_TASK BRIEF_: When writing out the listing below, reproduce every word exactly and skip the pictures.

(RECORDS FOR THE EXERCISE)

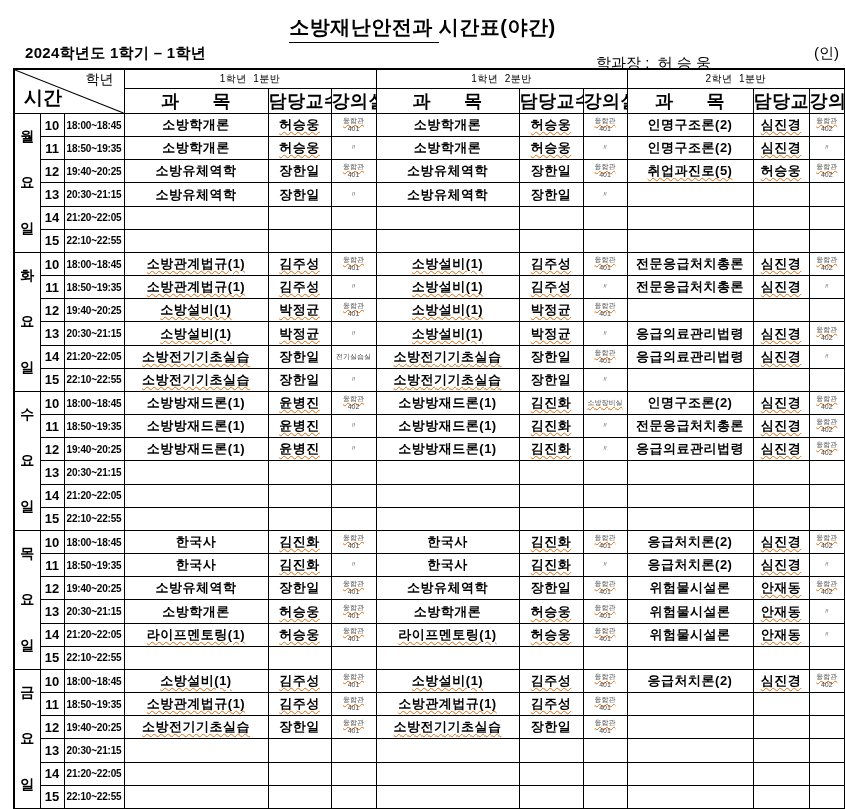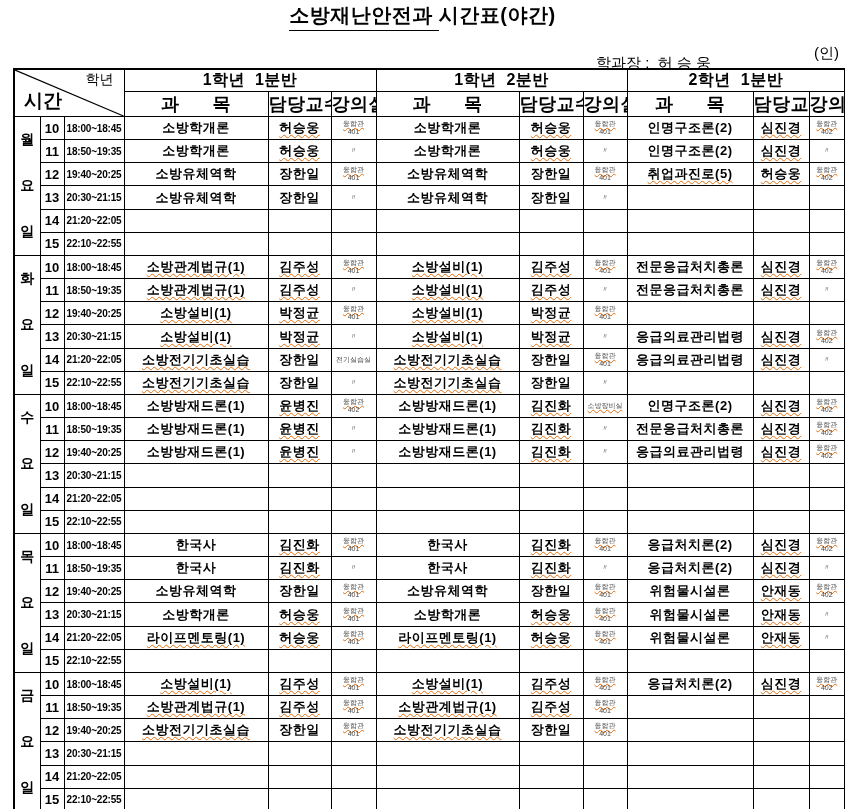--- a/index.html
+++ b/index.html
@@ -1,57 +1,58 @@
 <!DOCTYPE html>
 <html><head>
 <meta charset="utf-8">
 <style>
   html,body{margin:0;padding:0;background:#fff;}
   #page{position:relative;width:845px;height:809px;background:#ffffff;overflow:hidden;
         font-family:"Liberation Sans","DejaVu Sans",sans-serif;color:#000;}
   
-  #title{position:absolute;top:2px;left:0;width:100%;text-align:center;
+  #title{position:absolute;top:14px;left:0;width:100%;text-align:center;
          font-size:20px;font-weight:bold;letter-spacing:0.5px;}
   #title .u{display:inline-block;border-bottom:1.6px solid #000;padding:0 6px 1px 0;}
   #term{position:absolute;top:44px;left:25px;font-size:15px;font-weight:bold;letter-spacing:0.3px;}
   #depthead{position:absolute;top:54px;left:596px;font-size:15px;font-weight:500;white-space:pre;}
   #seal{position:absolute;top:44px;right:6px;font-size:15px;font-weight:500;}
   
   table{position:absolute;left:13px;top:68px;border-collapse:collapse;table-layout:fixed;
         width:831px;}
   td{border:1px solid #000;padding:0;text-align:center;vertical-align:middle;overflow:hidden;
      background:#fff;}
   table{border:2px solid #000;}
   tr.hdr td{height:18px;}
   tr.body td{height:22px;}
   .diag{position:relative;}
   .diag svg{position:absolute;left:0;top:0;width:100%;height:100%;}
   .diag .tr-label{position:absolute;top:1px;right:10px;font-size:14px;font-weight:normal;}
   .diag .bl-label{position:absolute;bottom:2px;left:9px;font-size:19px;font-weight:bold;}
-  .grp{font-size:16px;font-weight:bold;white-space:pre;letter-spacing:0.5px;}
+  .grp{font-size:10px;font-weight:normal;white-space:pre;letter-spacing:0.5px;}
   .sub{font-size:18px;font-weight:bold;white-space:pre;letter-spacing:0.5px;}
   td.day{font-size:14px;font-weight:bold;}
   td.day .stack{display:flex;flex-direction:column;justify-content:space-around;height:138px;}
   td.period{font-size:13px;font-weight:bold;margin-top:48px;}
   td.time{font-size:10px;font-weight:bold;letter-spacing:-0.2px;}
   td.subj{font-size:13px;font-weight:bold;letter-spacing:0.5px;}
   td.prof{font-size:13px;font-weight:bold;letter-spacing:0.5px;}
   td.room{font-size:7px;line-height:8px;color:#4a4a4a;font-weight:500;}
   .ditto{font-size:8px;color:#666;}
   .sq{text-decoration-line:underline;text-decoration-style:wavy;
       text-decoration-color:#e36c0a;text-decoration-thickness:1px;text-underline-offset:2px;}
   td.room .sq{text-underline-offset:1px;}
 </style>
 </head>
 <body>
 
 <div id="page">
 
   <div id="title"><span class="u">소방재난안전과</span><span>시간표(야간)</span></div>
 
+  <div id="term">2024학년도 1학기 – 1학년</div>
   <div id="depthead">학과장 :  허 승 웅</div>
   <div id="seal">(인)</div>
 
   <table>
     <colgroup>
       <col style="width:26px">
         <col style="width:24px">
         <col style="width:60px">
       <col style="width:144px">
         <col style="width:63px">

(End RECORDS FOR THE EXERCISE)

_THE COMPLETED TASK_:
--- a/index.html
+++ b/index.html
@@ -1,57 +1,58 @@
 <!DOCTYPE html>
 <html><head>
 <meta charset="utf-8">
 <style>
   html,body{margin:0;padding:0;background:#fff;}
   #page{position:relative;width:845px;height:809px;background:#ffffff;overflow:hidden;
         font-family:"Liberation Sans","DejaVu Sans",sans-serif;color:#000;}
   
-  #title{position:absolute;top:2px;left:0;width:100%;text-align:center;
+  #title{position:absolute;top:14px;left:0;width:100%;text-align:center;
          font-size:20px;font-weight:bold;letter-spacing:0.5px;}
   #title .u{display:inline-block;border-bottom:1.6px solid #000;padding:0 6px 1px 0;}
   #term{position:absolute;top:44px;left:25px;font-size:15px;font-weight:bold;letter-spacing:0.3px;}
   #depthead{position:absolute;top:54px;left:596px;font-size:15px;font-weight:500;white-space:pre;}
   #seal{position:absolute;top:44px;right:6px;font-size:15px;font-weight:500;}
   
   table{position:absolute;left:13px;top:68px;border-collapse:collapse;table-layout:fixed;
         width:831px;}
   td{border:1px solid #000;padding:0;text-align:center;vertical-align:middle;overflow:hidden;
      background:#fff;}
   table{border:2px solid #000;}
   tr.hdr td{height:18px;}
   tr.body td{height:22px;}
   .diag{position:relative;}
   .diag svg{position:absolute;left:0;top:0;width:100%;height:100%;}
   .diag .tr-label{position:absolute;top:1px;right:10px;font-size:14px;font-weight:normal;}
   .diag .bl-label{position:absolute;bottom:2px;left:9px;font-size:19px;font-weight:bold;}
-  .grp{font-size:16px;font-weight:bold;white-space:pre;letter-spacing:0.5px;}
+  .grp{font-size:10px;font-weight:normal;white-space:pre;letter-spacing:0.5px;}
   .sub{font-size:18px;font-weight:bold;white-space:pre;letter-spacing:0.5px;}
   td.day{font-size:14px;font-weight:bold;}
   td.day .stack{display:flex;flex-direction:column;justify-content:space-around;height:138px;}
   td.period{font-size:13px;font-weight:bold;margin-top:48px;}
   td.time{font-size:10px;font-weight:bold;letter-spacing:-0.2px;}
   td.subj{font-size:13px;font-weight:bold;letter-spacing:0.5px;}
   td.prof{font-size:13px;font-weight:bold;letter-spacing:0.5px;}
   td.room{font-size:7px;line-height:8px;color:#4a4a4a;font-weight:500;}
   .ditto{font-size:8px;color:#666;}
   .sq{text-decoration-line:underline;text-decoration-style:wavy;
       text-decoration-color:#e36c0a;text-decoration-thickness:1px;text-underline-offset:2px;}
   td.room .sq{text-underline-offset:1px;}
 </style>
 </head>
 <body>
 
 <div id="page">
 
   <div id="title"><span class="u">소방재난안전과</span><span>시간표(야간)</span></div>
 
+  <div id="term">2024학년도 1학기 – 1학년</div>
   <div id="depthead">학과장 :  허 승 웅</div>
   <div id="seal">(인)</div>
 
   <table>
     <colgroup>
       <col style="width:26px">
         <col style="width:24px">
         <col style="width:60px">
       <col style="width:144px">
         <col style="width:63px">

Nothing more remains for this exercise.